No. My problem is the front door.

That damned front door.

I really envy our next-door neighbor in this building. He just got a few front door, with new locks. Lucky stiff. Because the problem with the door on our apartment is the locks. They're old, they're grumpy and sometimes they won't open. When I arrived here last month, my new boss, Robert, brought me here himself and then ... I sat on my luggage in the stairwell for a good 25 minutes while he struggled to get the door open. My roommate had had a new key made, and the lock didn't like that key. Robert did finally get the door open, but it was a taste of things to come.

Which brings us to last Friday. my roommate had classes to teach and he also had to take Alissa to the airport -- she went to London for a few days. So he was gone for a long time -- all day and most of the night. And that's where I got into trouble.

Around midafternoon I went to the local produkti -- the Russian version of a convenience store -- to buy a couple of things. When I returned to the apartment, the lock on the door would not open. It would not respond to my key, in fact I couldn't even get the key all the way inserted. I tried and tried, shook the door, rattled the key...no dice. This key was not going in and this door was not going to open. Nyet.

Locked out. What to do? I had no idea when my roommate would return.

Well ... I decided to "go downtown," meaning down to Kuznetski Most, right around the corner from the Bolshoi Theater, where there are lots of cafes, shops, restaurants and such. I thought I would just kill some time until Dan returned. You know, sit in a cafe. It's been done.

There's a little place down there called Kamchatka. It's right across the street from цум, the big department store. I like this cafe because of its location and also because there's a toilet downstairs which they don't care if you use, even if you're not a customer. But I was a customer on Friday; I bought a glass of beer and sat down outside.

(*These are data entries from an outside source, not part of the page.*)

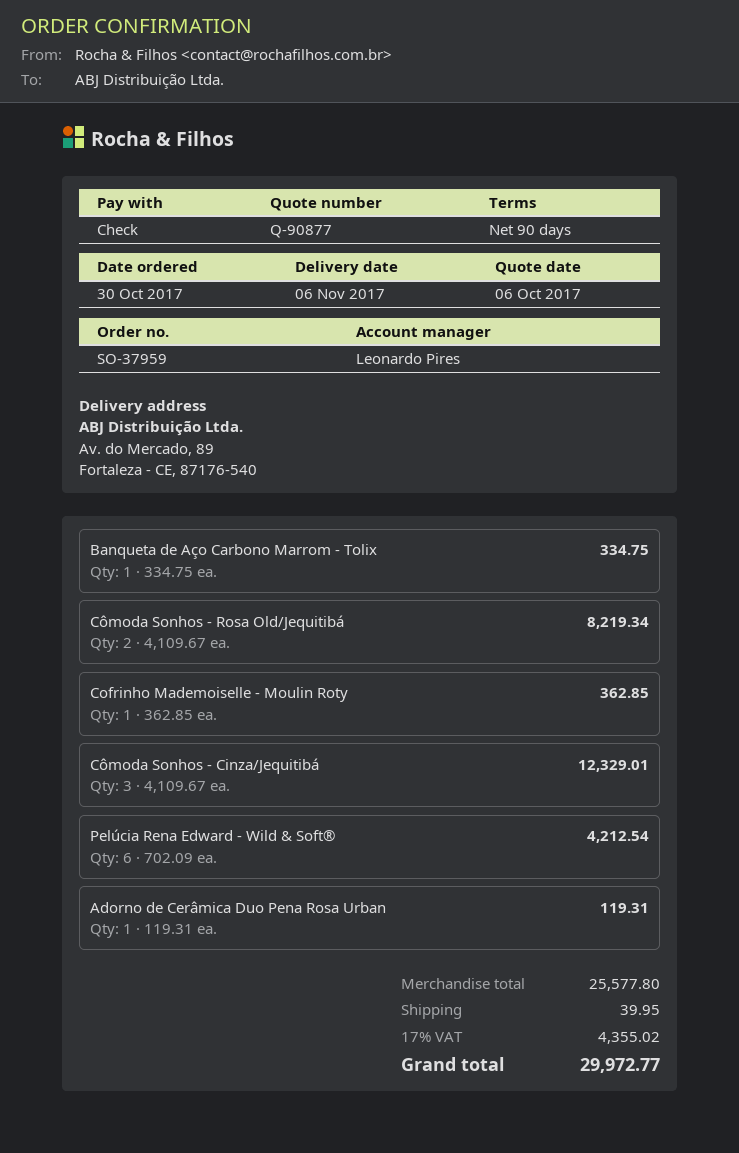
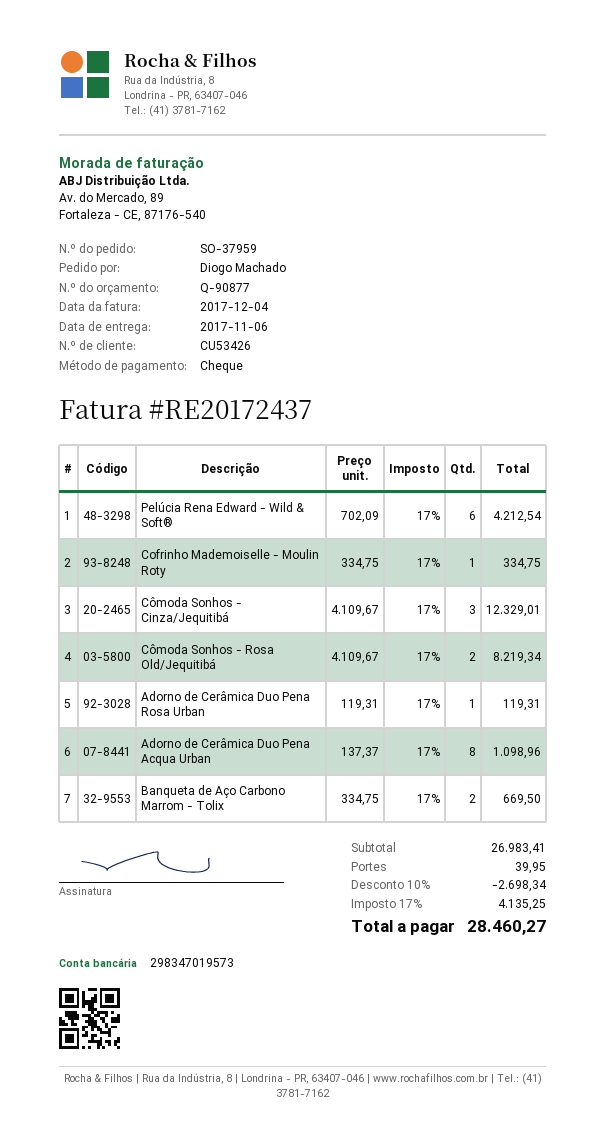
Banqueta de Aço Carbono Marrom - Tolix: 1 x 334.75 = 334.75 -> 2 x 334.75 = 669.50
Cofrinho Mademoiselle - Moulin Roty: 1 x 362.85 = 362.85 -> 1 x 334.75 = 334.75
Adorno de Cerâmica Duo Pena Acqua Urban: none -> 8 x 137.37 = 1098.96
subtotal: 25577.80 -> 26983.41
discount: none -> 10% = 2698.34
tax: 17% = 4355.02 -> 17% = 4135.25
total: 29972.77 -> 28460.27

Presently a young Russian guy came along and seated himself at my table, all of the others being full. His name turned out to be "Slava," and he spoke pretty good English. We started chatting, drank some more beer, and a little later his wife Elena, who works over at цум, joined us. Elena speaks no English, but Slava didn't mind playing interpreter, and we all got along fine. In fact I have some new friends -- last Sunday we all got together and spent the afternoon in a park.

So I sat there with Slava and Elena for a while, then excused myself to come back to the apartment and either (a) Finally get that door open, or (b) wait for Dan to come back.

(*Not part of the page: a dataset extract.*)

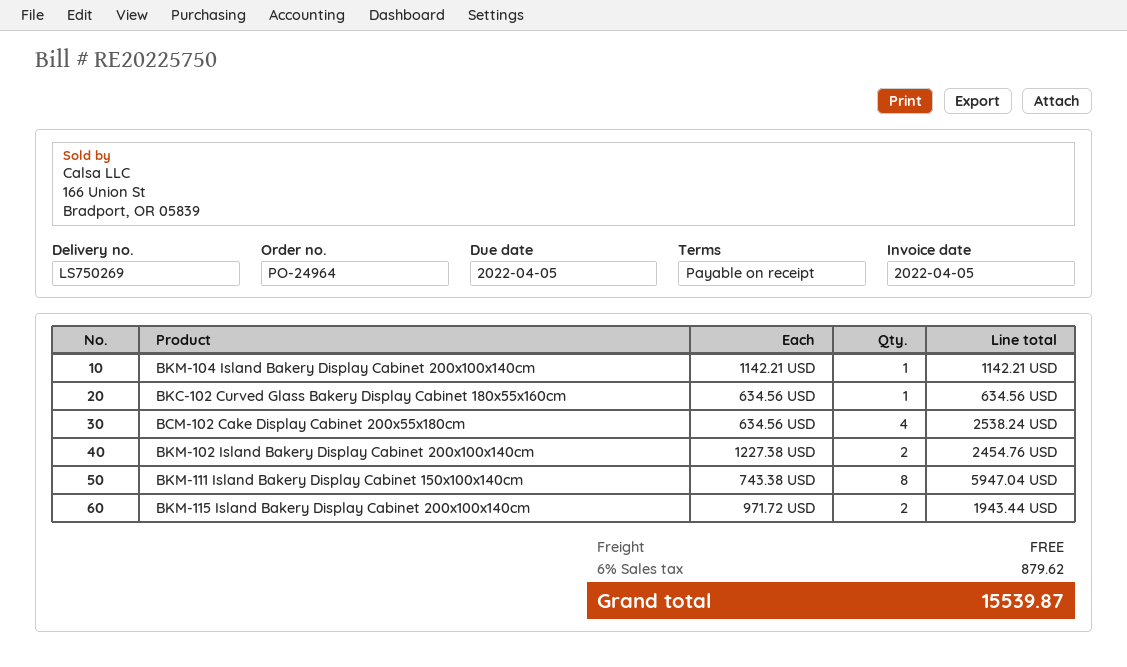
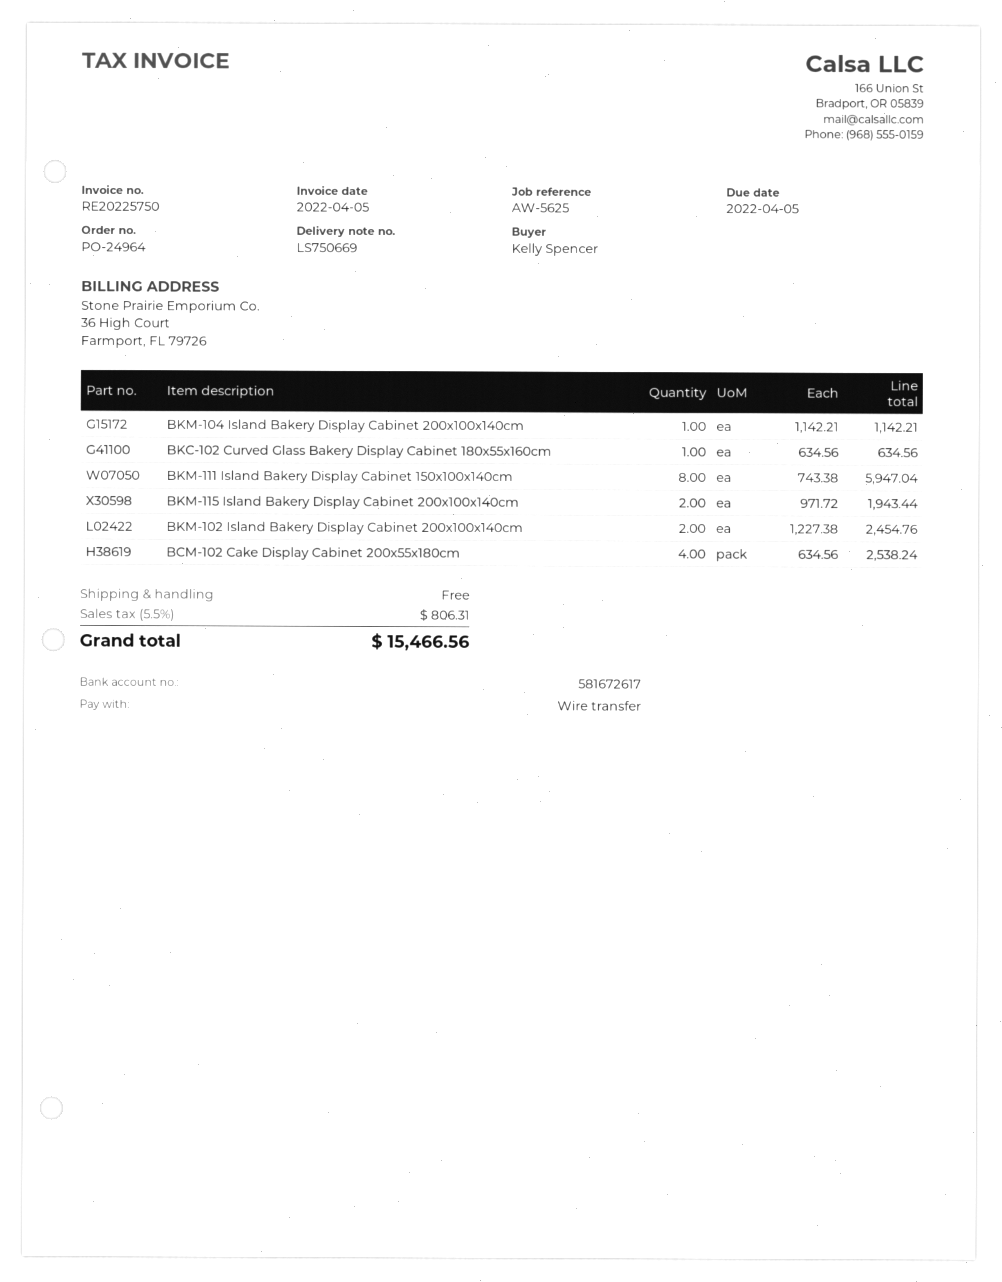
delivery note number: LS750269 -> LS750669
tax: 6% = 879.62 -> 5.5% = 806.31
total: 15539.87 -> 15466.56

In truth neither eventuality was forthcoming. The door still would not open, and there was no sign of my roommate. I had a newspaper with me, a copy of the English-language Moscow Times. But I had neither my glasses, nor my cellphone, nor my watch. All were locked in the apartment. I can't read without my glasses, I can't call for help without a cellphone and I can't tell time without a watch.

In other words I was, as my older sister would say, "Eff'ed." (Carla won't say "fuck" unless she's mad at me, and I've warned her about it.)

Well...this is the kind of situation for which they created vodka. If you're going to have to sleep on the ground, or the stoop, using your shoes as a pillow, booze is your friend, and I don't want to hear any moralizing about it.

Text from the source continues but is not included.